Porque alguns países investem tanto na caça às baleias? O Japão é o pior inimigo das baleias. Em seguida vem a Noruega. Fazem isso por ganância e estupidez.

Já teve curiosidade de saber como é o gosto da carne de baleia? Jamais! Pra mim, isso soa como saber se eu já tive curiosidade de comer carne humana. É uma idéia repulsiva.

Em Ocean Warrior, você diz que durante a Guerra Fria uma baleia te ajudou a escapar dos russos. Como foi isso? Você acha que elas sentem que você as protege? Uma baleia surgiu entre meu navio e o dos russos bem na hora mais critica da perseguição; a surpresa nos deu tempo para escapar. Acredito muito que elas sintam o nosso trabalho, especialmente quando estamos em meio a um combate.

Que acha de ser rotulado como ecoterrorista? Chamem-me do que quiser. Se realmente fosse um ecoterrorista, estaria preso ou proibido de viajar. Nunca causei um ferimento sequer e nunca fui condenado por crime grave. Meus inimigos sim são ecoterroristas.

Que leva na mala quando vai ficar muito tempo no mar? Tem algum talismã? Além dos objetos pessoais, carrego um pequeno pedaço de madeira esculpido que recebemos do Dalai Lama. Ele chama isso de Hayagriva. Significa a compaixão de Buda pela indignação, como ele diz: “Você não deve querer machucar ninguém, mas ás vezes, quando esse alguém não consegue atingir a iluminação, você faz com que eles sintam medo até enxergar o que é preciso”.

Você é um ídolo para pessoas como Brigite Bardot, Pierce Brosnan e Martin Sheen. E você? Quais são ídolos? Meu herói é o capitão confederado James I. Waddell, que afundou diversos navios baleeiros durante a guerra civil norte-americana e salvou duas espécies de baleias da extinção sem nunca ter ferido um caçador.

E quanto às pessoas que dão nome aos seus navios?

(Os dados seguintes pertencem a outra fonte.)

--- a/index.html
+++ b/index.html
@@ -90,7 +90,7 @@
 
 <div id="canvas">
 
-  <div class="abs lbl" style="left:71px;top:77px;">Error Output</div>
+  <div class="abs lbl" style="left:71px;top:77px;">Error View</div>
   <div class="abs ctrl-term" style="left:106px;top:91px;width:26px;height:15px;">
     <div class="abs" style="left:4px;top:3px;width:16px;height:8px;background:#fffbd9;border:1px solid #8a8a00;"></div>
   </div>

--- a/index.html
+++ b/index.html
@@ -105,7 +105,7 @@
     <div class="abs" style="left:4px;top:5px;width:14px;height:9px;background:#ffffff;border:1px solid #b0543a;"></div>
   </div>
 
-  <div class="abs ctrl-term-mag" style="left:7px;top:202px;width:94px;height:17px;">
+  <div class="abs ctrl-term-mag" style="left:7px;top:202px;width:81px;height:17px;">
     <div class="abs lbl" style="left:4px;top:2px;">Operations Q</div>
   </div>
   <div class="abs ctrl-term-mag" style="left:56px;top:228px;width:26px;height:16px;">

São homenagens. Além de escritor, Farley Mowat foi nosso presidente e é um naturalista canadense, grande amigo meu. Robert Hunter [nome de seu navio anterior] foi o co-fundador do Greenpeace, e morreu em 2005.

Já veio ao Brasil? Que acha do modo como lidamos com o meio ambiente? Estive no seu pais muitas vezes por causa da Sea Shepherd Brasil. A primeira foi em 1989 para ajudar os índios na batalha contra uma represa no Xingu. Também já fui com o Farley Mowat até Fernando de Noronha para defender o lugar de caçadores em 2002.

Qual sua posição em relação à pena de morte? Sou contra.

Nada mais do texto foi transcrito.